SAN FRANCISCO (Reuters) - Video game giant Electronic Arts Inc's (EA) offer of $26 a share for Take-Two Interactive Software Inc undervalues the company, and shareholders are unlikely to sell at that price, an investor who owns about 5 percent of Take-Two said on Monday.
"We see Take-Two valued at around $33 a share," said Wiley Reed, a portfolio manager at Denver Investment Advisors LLC.
He also said he expects Electronic Arts to raise its offer before the April 29 release of Take-Two's blockbuster game "Grand Theft Auto 4."
"This deal is going to be super-accretive to EA... and we definitely think EA can pay up a bit more here," said Reed. "We're looking for a 33-type number."
EA made an unsolicited all-cash $1.9 billion offer for Take-Two public on Sunday. Take-Two rejected the offer as "inadequate" and accused EA of trying to scoop up a company in turnaround just before the publication of its next hit, 'GTA 4.'
Take-Two shares rose more than 55 percent in early afternoon trade on Monday, while EA shares were down 5.5 percent.

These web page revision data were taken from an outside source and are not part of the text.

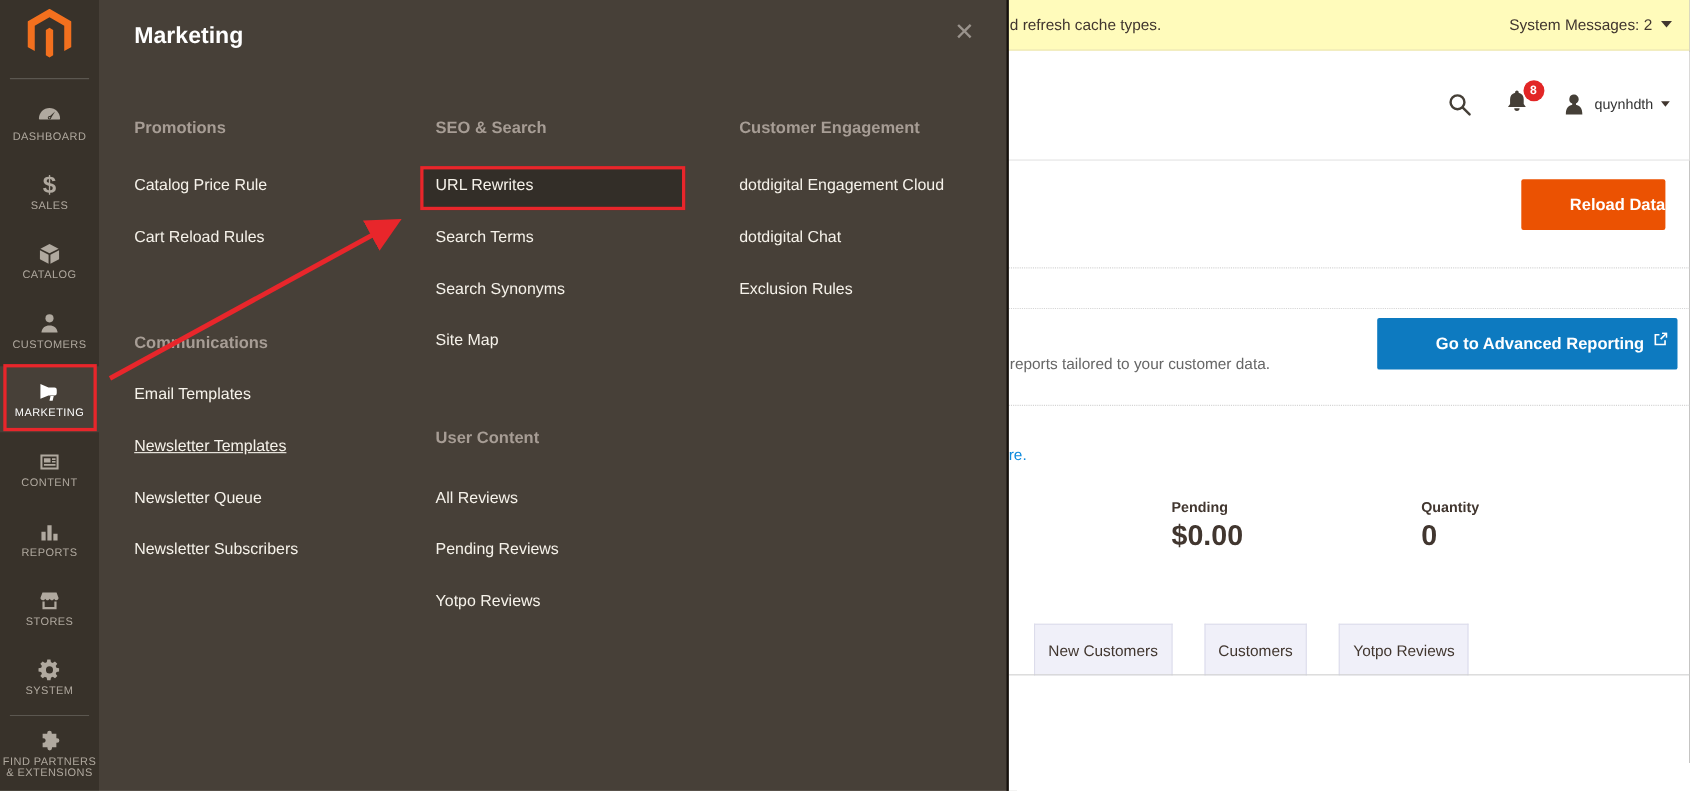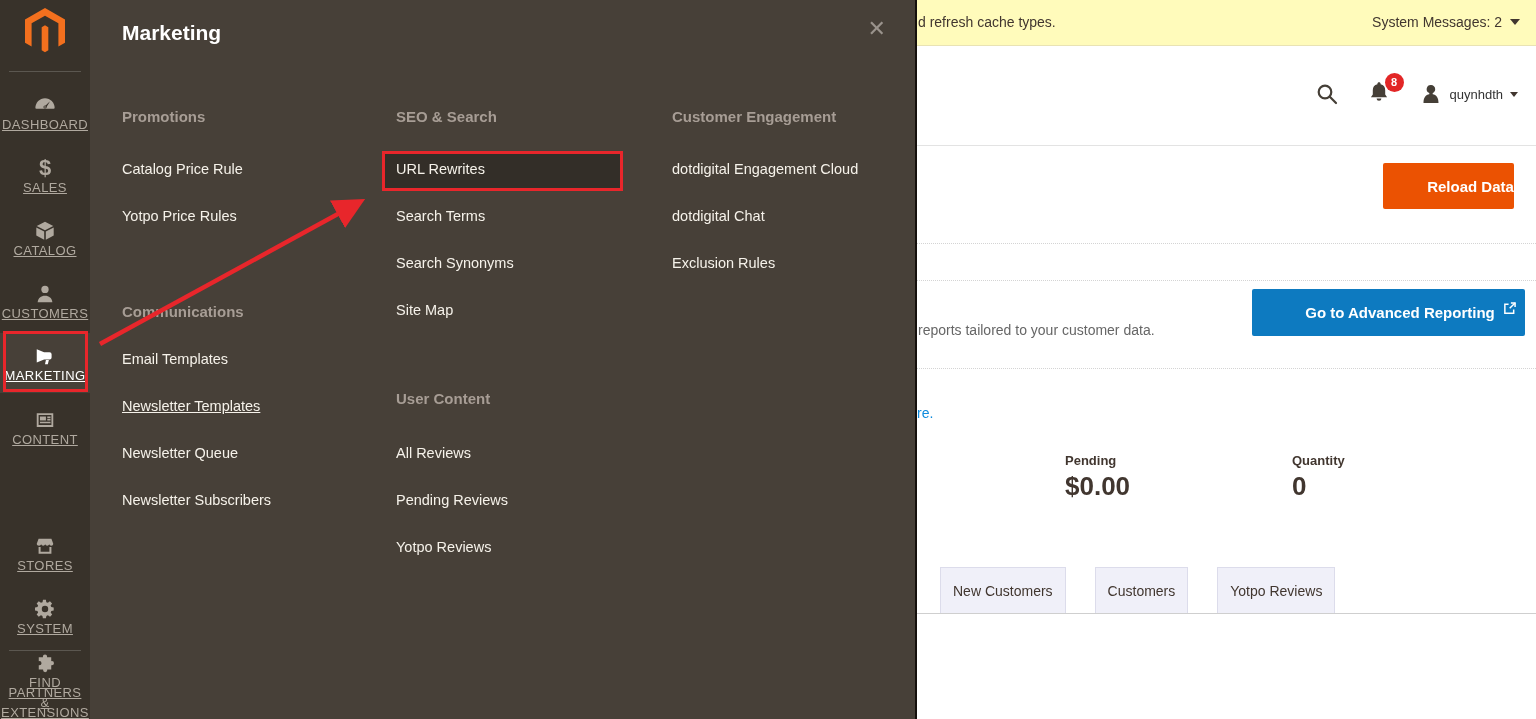--- a/index.html
+++ b/index.html
@@ -73,21 +73,21 @@
   .url-highlight{position:absolute;left:292px;top:151px;width:241px;height:40px;background:rgba(0,0,0,0.27);border:3px solid var(--accent-red);z-index:2;}
 
   
   .sidebar{position:absolute;left:0;top:0;width:90px;height:719px;background:var(--sb-bg);z-index:20;}
   .logo{position:absolute;left:0;top:8px;width:90px;text-align:center;cursor:pointer;}
   .sb-divider{position:absolute;left:9px;width:72px;border-top:1px solid rgba(255,255,255,0.18);}
   .sbd-1{top:71px;} .sbd-2{top:650px;}
   .sb-item{position:absolute;left:0;width:90px;height:60px;display:flex;flex-direction:column;align-items:center;justify-content:center;gap:4px;color:#b0a99f;cursor:pointer;text-align:center;}
   .sb-item .icon{width:22px;height:22px;}
   .sb-item .glyph{font-size:22px;font-weight:bold;line-height:22px;}
-  .sb-item .lbl{font-size:13px;letter-spacing:.4px;line-height:10px;text-decoration:underline;}
+  .sb-item .lbl{font-size:10px;letter-spacing:.4px;line-height:10px;}
   .sb-item.active{background:var(--fly-bg);color:#fff;}
   .t-dash{top:82px;} .t-sales{top:145px;} .t-cat{top:208px;} .t-cust{top:271px;}
   .t-mkt{top:333px;} .t-cont{top:397px;} .t-rep{top:460px;} .t-store{top:523px;}
   .t-sys{top:586px;} .t-fp{top:656px;height:58px;}
 
   
   .anno-box-marketing{position:absolute;left:3px;top:331px;width:85px;height:61px;border:3px solid var(--accent-red);z-index:30;pointer-events:none;}
   .anno-arrow{position:absolute;left:0;top:0;width:1536px;height:719px;z-index:28;pointer-events:none;}
   svg{display:block;}
   .sb-item svg,.hicon svg{width:100%;height:100%;}
@@ -169,21 +169,21 @@
     <div class="tab">Yotpo Reviews</div>
   </div>
   <div class="tabs-baseline"></div>
 
   <div class="flyout">
     <div class="fly-title">Marketing</div>
     <div class="fly-close">✕</div>
 
     <div class="fly-h c1 rowh1">Promotions</div>
     <div class="fly-i c1 row1">Catalog Price Rule</div>
-    <div class="fly-i c1 row2">Yotpo Price Rules</div>
+    <div class="fly-i c1 row2">Cart Reload Rules</div>
 
     <div class="fly-h c1 comm-h">Communications</div>
     <div class="fly-i c1 row-e1">Email Templates</div>
     <div class="fly-i c1 row-e2">Newsletter Templates</div>
     <div class="fly-i c1 row-e3">Newsletter Queue</div>
     <div class="fly-i c1 row-e4">Newsletter Subscribers</div>
 
     <div class="fly-h c2 rowh1">SEO &amp; Search</div>
     <div class="url-highlight"></div>
     <div class="fly-i c2 row1">URL Rewrites</div>
@@ -265,20 +265,28 @@
       <span class="icon">
         <svg viewBox="0 0 24 24" fill="currentColor">
           <path fill-rule="evenodd" d="M3 4.5h18v15H3zm2 2v11h14v-11z"></path>
           <path d="M6.5 8.2H13v4.3H6.5z"></path>
           <path d="M14.5 8.2H18v1.8h-3.5zM14.5 11h3.5v1.5h-3.5zM6.5 14H18v1.6H6.5z"></path>
         </svg>
       </span>
       <span class="lbl">CONTENT</span>
     </div>
 
+    <div class="sb-item t-rep">
+      <span class="icon">
+        <svg viewBox="0 0 24 24" fill="currentColor">
+          <path d="M4 12.5h4.2V21H4zM9.9 6h4.2v15H9.9zM15.8 14.5H20V21h-4.2z"></path>
+        </svg>
+      </span>
+      <span class="lbl">REPORTS</span>
+    </div>
 
     <div class="sb-item t-store">
       <span class="icon">
         <svg viewBox="0 0 24 24" fill="currentColor">
           <path d="M3 9.5L5 4h14l2 5.5c0 1.2-1 2.2-2.2 2.2-1 0-1.9-.6-2.2-1.5-.3.9-1.2 1.5-2.2 1.5s-1.9-.6-2.2-1.5c-.3.9-1.2 1.5-2.2 1.5s-1.9-.6-2.2-1.5c-.3.9-1.2 1.5-2.2 1.5C4 11.7 3 10.7 3 9.5z"></path>
           <path d="M5 13v7.5h14V13h-2.2v5.3H7.2V13z"></path>
         </svg>
       </span>
       <span class="lbl">STORES</span>
     </div>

Analysts said a combination of the two makes strategic sense, and expect the deal to go through at a higher offer.
"Given the strategic sense of the combination and the compelling potential for the deal to be accretive to ERTS shareholders at a higher price, we believe there is a good chance this deal could get done at a higher price than the $26 current offer," said Cowen and Company analyst Doug Creutz in a note to clients.
But Take-Two shares could touch $33 even if EA walks away from the offer, Reed said.
"We think GTA 4 is going to show how powerful this brand is. The stock, on fundamental earnings power, will propel Take-Two to $33 even if Arts doesn't buy it," he said.